A series of resolutions were taken on the detail of what should and should not be included, how various statements should be worded and what clarification was necessary. These resolutions are included in the substantially updated version of the report.

The key decisions were:

2nd June 2006: The group continued to discuss the report with significant attention being given to the definitions of relevant terms. A new section is to be written that sets out the scope and general semantics of a content label. There was also debate, unresolved, about whether the cLabel system should make speicific provision for making assertions that a particular thing is not true. In some cases this has a practical advantage “these resources are meet all mobileOK criteria except x, y and z.” The problem is that it then becomes very easy to write self denying statements such as “these resources met all mobileOK criteria except a…z (i.e. all of them).”

9th June 9th June The group discussed the recently published glossary, in particular the issue of whether we needed to have different constructs for saying that a resource has a property whose value is X and that a resource has a particular property. It was resolved “no” – i.e. to ensure that all assertions can be processed in the same way, we will define content labels in such a way that there will always be a value for a given property even if the value is true|false.

There was then a discussion about how the overall scope of a label. This was couched in policy terms – to what extent can a content provider make statements about content? Ownership of a domain is the logical starting point since ownership is readily identifiable. But should we make it a requirement that the scope of all labels is defined at an outer level in terms of domain names? The resolution was that “The scope of labels must be definable in a flexible way based on string patterns that allows, but does not mandate, detailed lists of domains; and that allows exceptions to be made.”

16th June 2006 A short meeting this time to reflect on recent discussions concerning the proposed abstract model and system architecture. The group is preparing for a presentation at a meeting of the Mobile Web Best Practices Group in New York where a primary use case for WCL, mobileOK, will be under discussion.

30 June This majority of this meeting was taken up by a discussion about a model for the grouping of URIs. This is a largely abstract model that maps readily to XML and is also being mapped to the RDF Model for Content Labels.

Also this meeting took a resolution to seek transition to the Recommendations Track.

7 July A relatively brief meeting that discussed how label data should link to a Labeling Authority (and what information an LA should provide); the steps to be taken to move to the Recommendations Track and the current status of the Report.

21st July The group held a further discussion on the report, particularly with respect to the grouping of resources issue and how the core vocabulary fits into the abstract model. It was resolved that the abstract nature of he WCL model would be emphasized by removing the encoding section into a separate document. This will be done by next week when the group hopes to conclude the bulk of its work as an XG before seeking the WG charter.

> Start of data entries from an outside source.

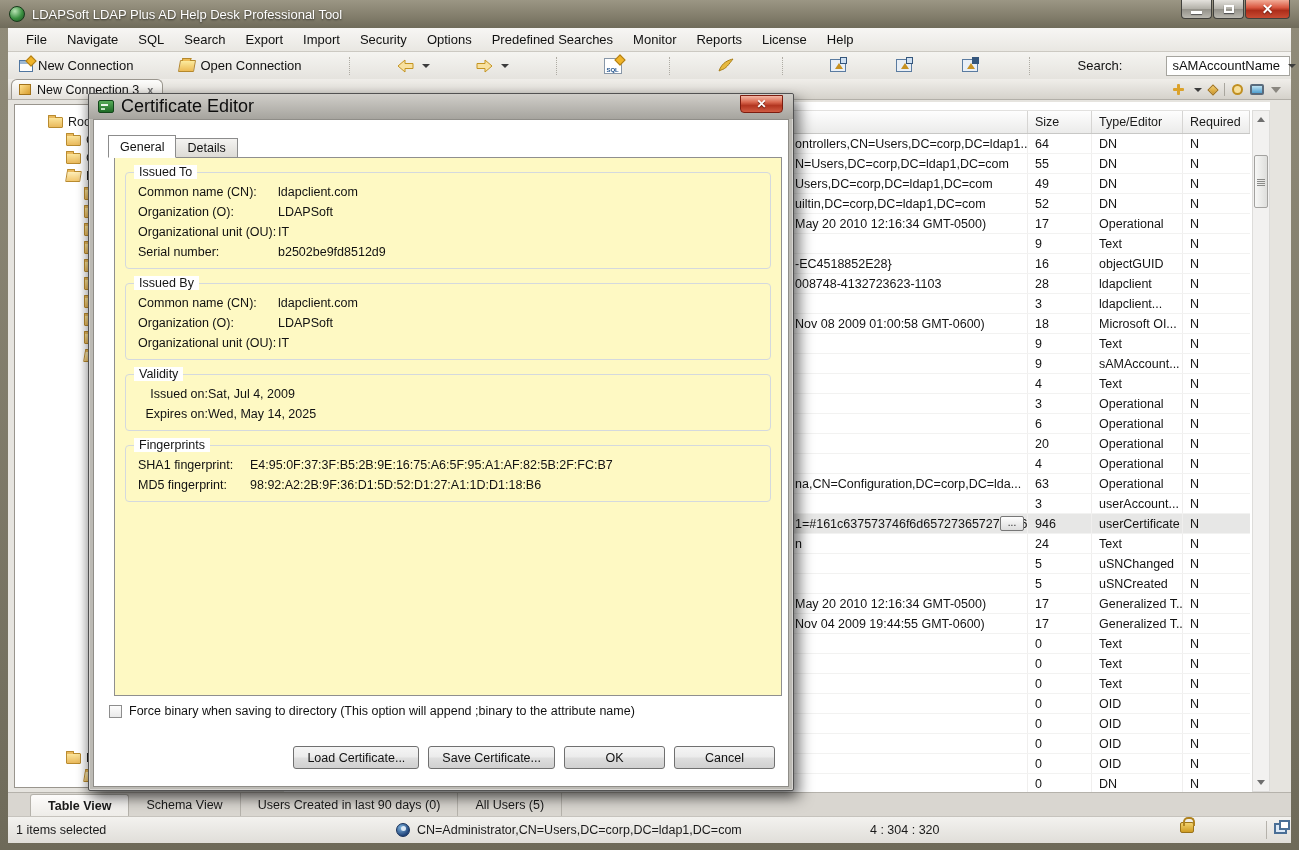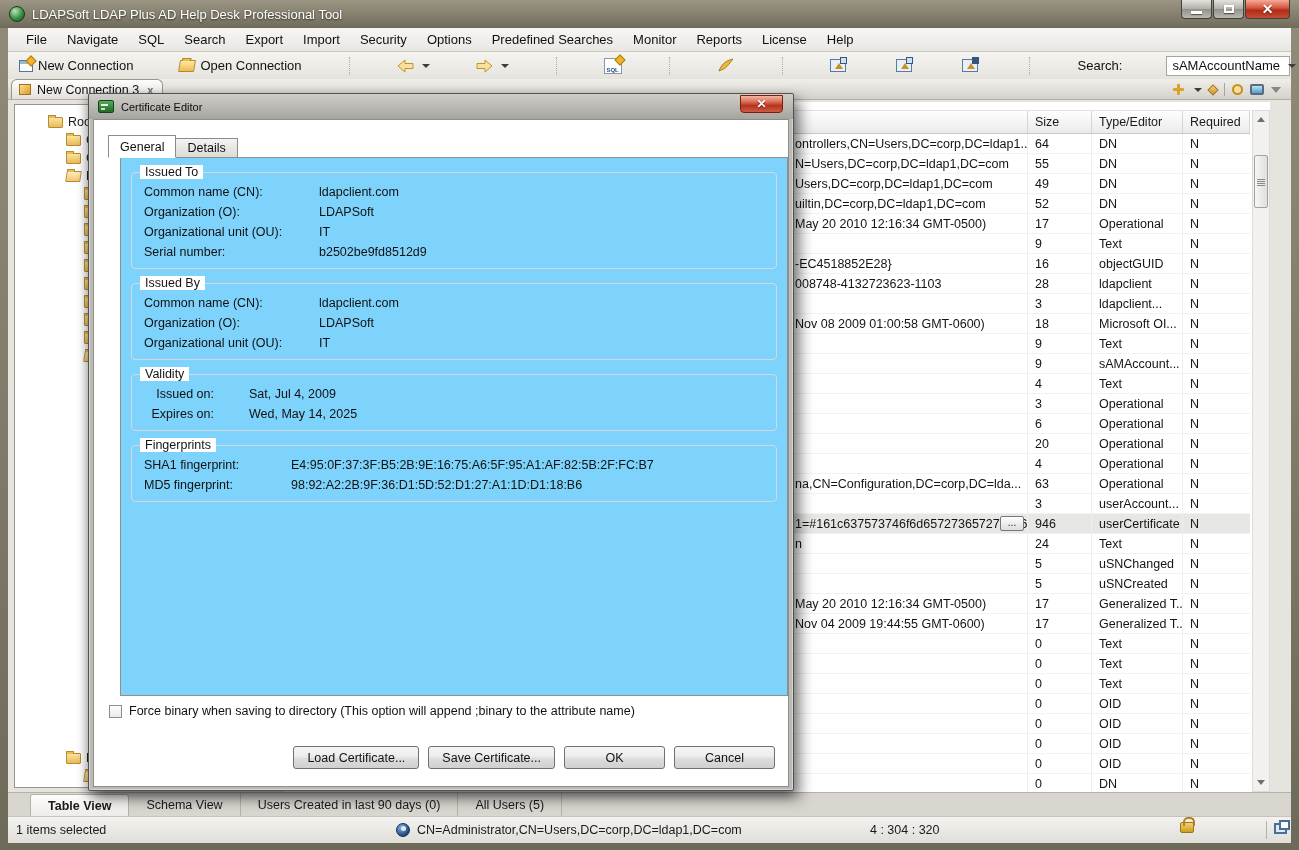"Certificate Editor" .dlg-titlebar { font-size: 11px -> 18px }
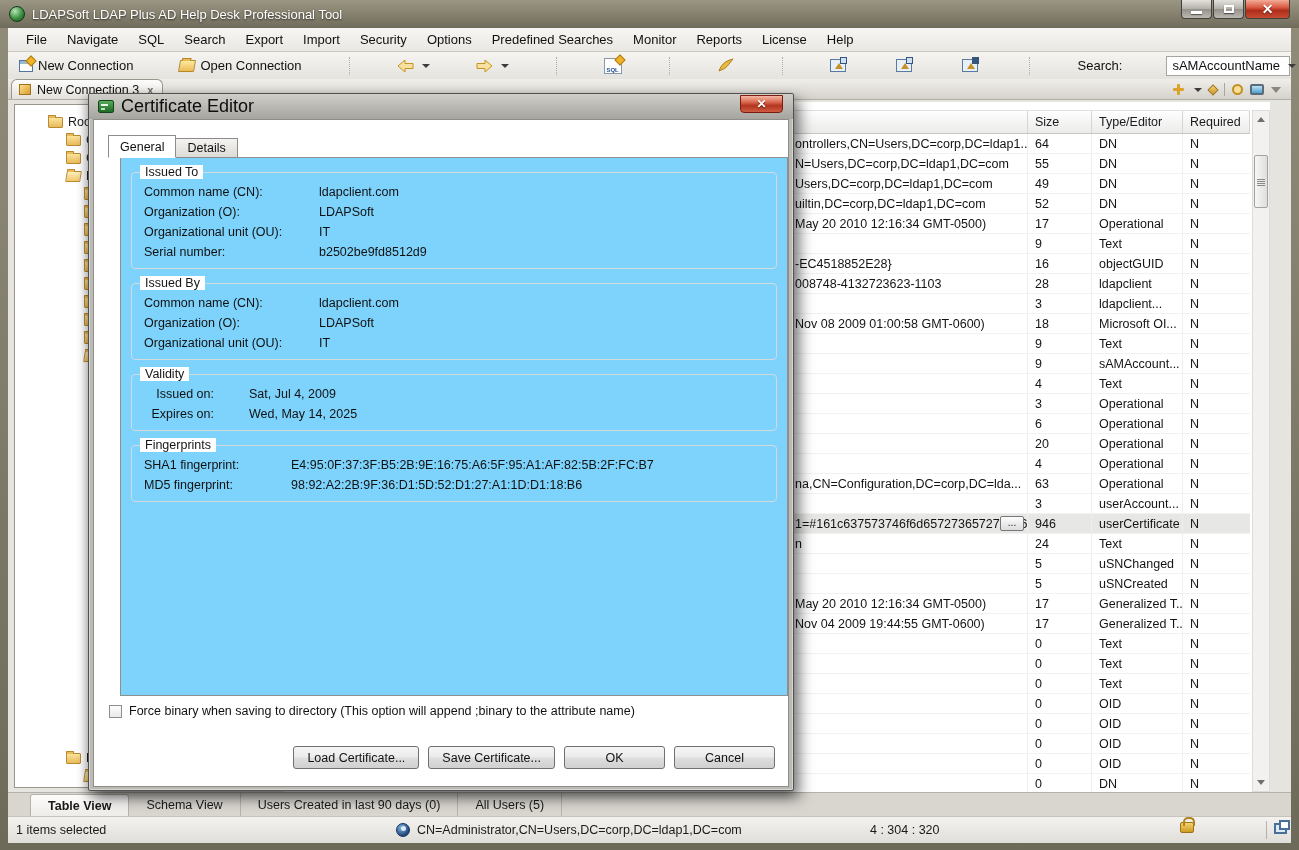"Issued To" .dlg-panel { background: #7dd3fc -> #fef9c3; left: 26px -> 20px }
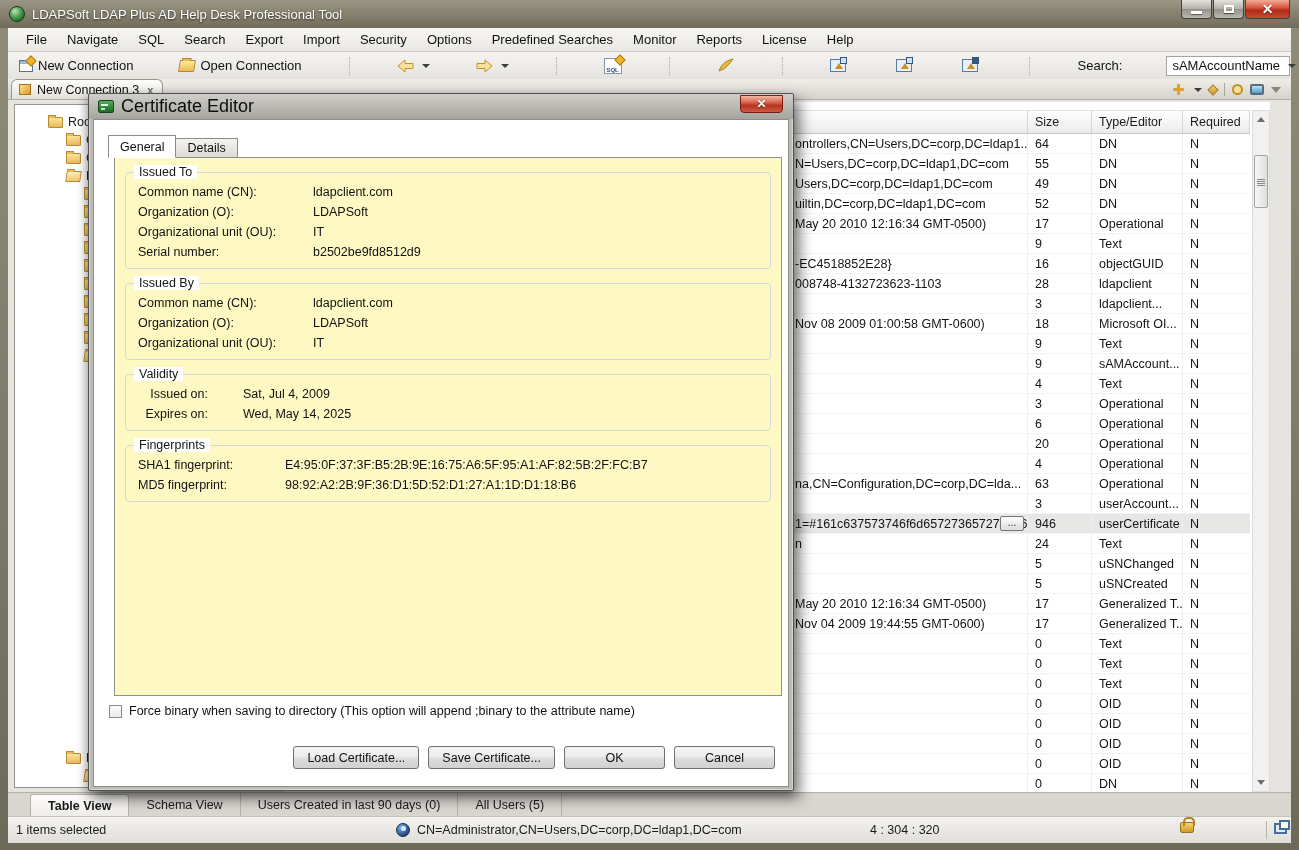"Common name (CN):" .grow { gap: 35px -> none }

August 2006 The incubator activity is now actively seeking a charter as a Working Group.

About the Content Label XG

The diversity of material on the Web continues to grow to encompass audio, video, games and all manner of data services alongside traditional documents. The Content Label Incubator Group [WCL-XG] aims to foster ideas for how content providers can inform search engines, aggregators and other data systems, that their content is of a certain type, fulfils certain criteria or meets given requirements.

Labels will need to be applicable to a resource or a group of resources in a way that is convenient for content providers. Importantly, it should be possible to build systems that in some way show the labels to be trustworthy. It is anticipated that the solutions discussed will be centered on Semantic Web technologies.

The charter includes a number of detailed use cases and highlights relevant work already done in this area.

The Label XG discusses its work both through public and member-only mailing lists that are archived.